5. Le bilan des agences françaises
Pas de quoi se réjouir du côté des agences françaises, avec une chute du nombre de prix obtenus : 88 en 2017, 70 en 2018 et 62 Lions en 2019. Soit un recul de -29,55%, alors que la baisse des envois n’est que de -21,62% sur cette période.
Derrière cette approche comptable froide et quelque peu déplaisante, on remarque la belle percée de McCann Paris avec « Street Vet » (campagne la plus primée) et « The Non-Issue » avec Vogue (un très beau projet que nous avons décrypté dans un bilan), correspondant bien aux attentes des jurés cannois. Il en va de même pour Dagoma / Harmless Guns de TBWA\Paris. L’agence boulonnaise a néanmoins su étendre son palmarès garni de 13 Lions – le record français de cette année – à des projets variés, de l’app servicielle « Y’a quoi dedans » à des prints pour McDonald’s ou Basket Mag. Marcel a récolté quelques Lions pour le Centre Pompidou, et reçu un Grand Prix plus inattendu pour Carrefour. DDB Paris se place dans le trio de tête avec une approche très craft, ainsi que la surprise Assassin’s Creed / NPC, et cela sans émouvoir puisqu’aucune cause n’était présente dans ses campagnes victorieuses. Voilà pour le top 5. Comme nous le confiait un directeur de création en milieu de semaine : « il y manque trois agences particulièrement en vue actuellement : Romance, Rosapark et Buzzman » [ces deux dernières ayant finalement obtenu un Lion en Film le dernier soir]. Preuve en est que les Cannes Lions s’apparentent davantage à une coupe avec ses propres codes, qu’à un championnat où la régularité prime…

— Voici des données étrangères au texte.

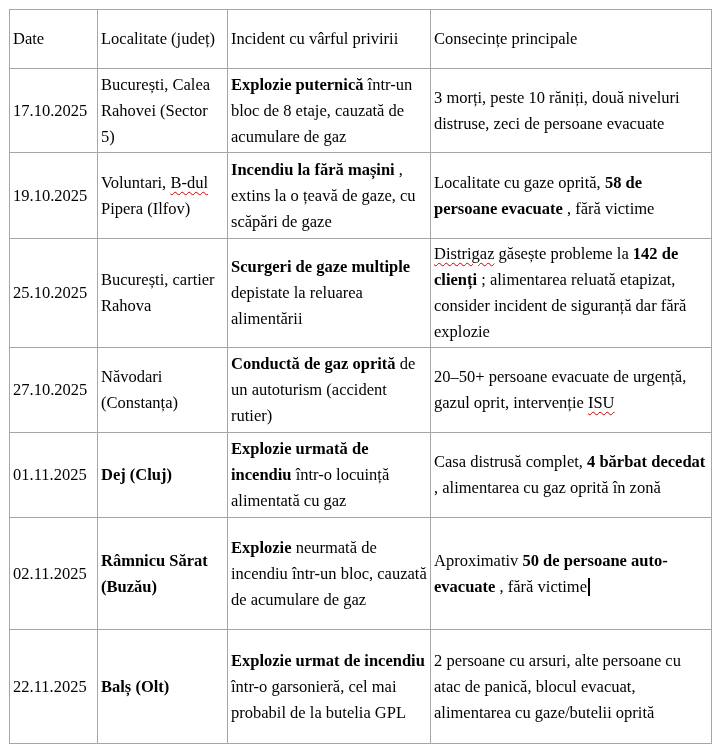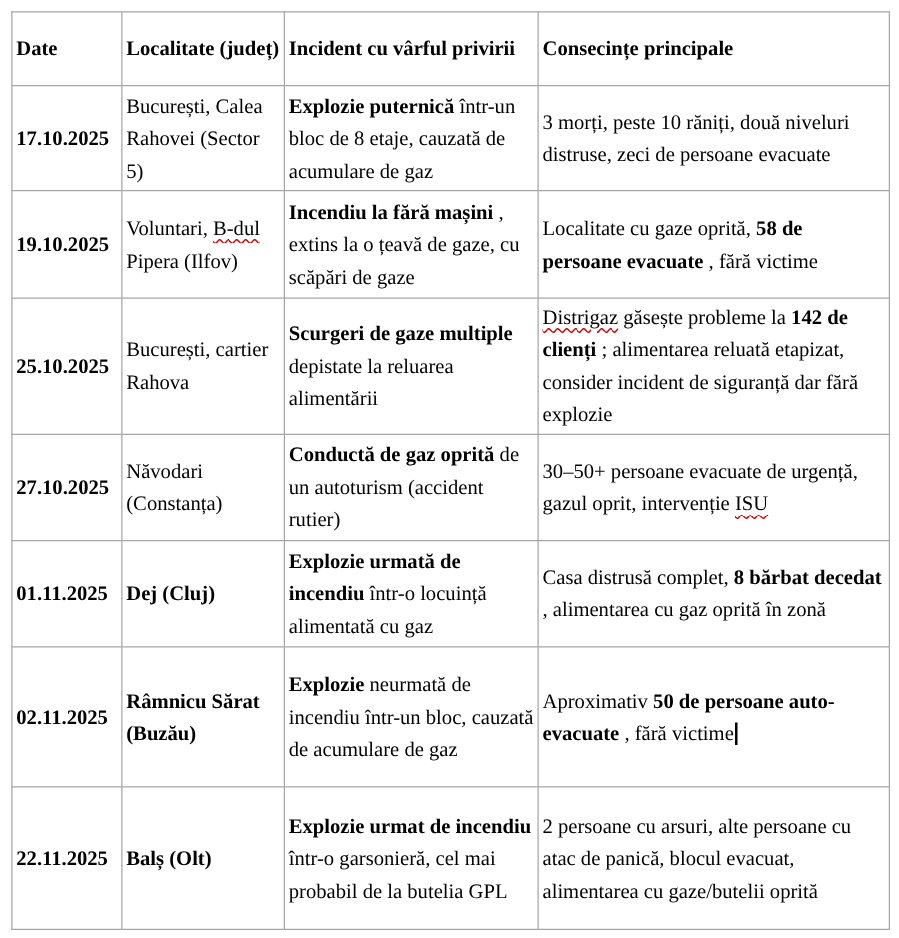--- a/index.html
+++ b/index.html
@@ -28,31 +28,31 @@
     border: 1px solid #a6a6a6;
     vertical-align: middle;
     padding: 2px 3px;
     font-size: 16.5px;
     line-height: 26px;
     text-align: left;
     word-wrap: break-word;
     color: #000000;
   }
   table.incidents th {
-    font-weight: bold;
+    font-weight: normal;
   }
   thead tr        { height: 59px; }
   tbody tr:nth-child(1) { height: 84px; }
   tbody tr:nth-child(2) { height: 86px; }
   tbody tr:nth-child(3) { height: 109px; }
   tbody tr:nth-child(4) { height: 85px; }
   tbody tr:nth-child(5) { height: 85px; }
   tbody tr:nth-child(6) { height: 112px; }
   tbody tr:nth-child(7) { height: 114px; }
-  td.date-cell { font-weight: bold; }
+  td.date-cell { font-weight: normal; }
   td.loc-bold  { font-weight: bold; }
   .squiggle {
     text-decoration-line: underline;
     text-decoration-style: wavy;
     text-decoration-color: #d00000;
     text-decoration-thickness: 1px;
     text-underline-offset: 3px;
     margin-top: 20px;
   }
   .caret {
@@ -100,27 +100,27 @@
         <tr>
           <td class="date-cell">25.10.2025</td>
           <td><span>București, cartier Rahova</span></td>
           <td><b>Scurgeri de gaze multiple</b><span> depistate la reluarea alimentării</span></td>
           <td><span class="squiggle">Distrigaz</span><span> găsește probleme la </span><b>142 de clienți</b><span> ; alimentarea reluată etapizat, consider incident de siguranță dar fără explozie</span></td>
         </tr>
         <tr>
           <td class="date-cell">27.10.2025</td>
           <td><span>Năvodari (Constanța)</span></td>
           <td><b>Conductă de gaz oprită</b><span> de un autoturism (accident rutier)</span></td>
-          <td><span>30–50+ persoane evacuate de urgență, gazul oprit, intervenție </span><span class="squiggle">ISU</span></td>
+          <td><span>20–50+ persoane evacuate de urgență, gazul oprit, intervenție </span><span class="squiggle">ISU</span></td>
         </tr>
         <tr>
           <td class="date-cell">01.11.2025</td>
           <td class="loc-bold"><span>Dej (Cluj)</span></td>
           <td><b>Explozie urmată de incendiu</b><span> într-o locuință alimentată cu gaz</span></td>
-          <td><span>Casa distrusă complet, </span><b>8 bărbat decedat</b><span> , alimentarea cu gaz oprită în zonă</span></td>
+          <td><span>Casa distrusă complet, </span><b>4 bărbat decedat</b><span> , alimentarea cu gaz oprită în zonă</span></td>
         </tr>
         <tr>
           <td class="date-cell">02.11.2025</td>
           <td class="loc-bold"><span>Râmnicu Sărat (Buzău)</span></td>
           <td><b>Explozie</b><span> neurmată de incendiu într-un bloc, cauzată de acumulare de gaz</span></td>
           <td><span>Aproximativ </span><b>50 de persoane auto-evacuate</b><span> , fără victime</span><span class="caret"></span></td>
         </tr>
         <tr>
           <td class="date-cell">22.11.2025</td>
           <td class="loc-bold"><span>Balș (Olt)</span></td>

Côté off, le French Camp de l’AACC attaquait sa quatrième saison avec une configuration plus rodée que jamais. Les conférences y ont été nombreuses et d’un très bon niveau, parfois agrémentées par les relances du président Laurent Habib placé au premier rang, tel un bon élève attentif, mais exigeant. Il n’hésitait pas à contester les dires des intervenants lors des sessions de questions-réponses, ce qui n’est pas courant dans l’environnement relativement feutré de la communication.
Terminons ce débrief par une ode à la jeunesse, et un grand bonheur pour la Réclame : Alexandre Dufayet, stagiaire rédacteur ici même entre 2017 et 2018, a gagné son premier Silver lors de ces Cannes Lions en tant qu’alternant-CR pour FamousGrey Paris, en compagnie de la team créa Jean Estauver et Bertille Vermot.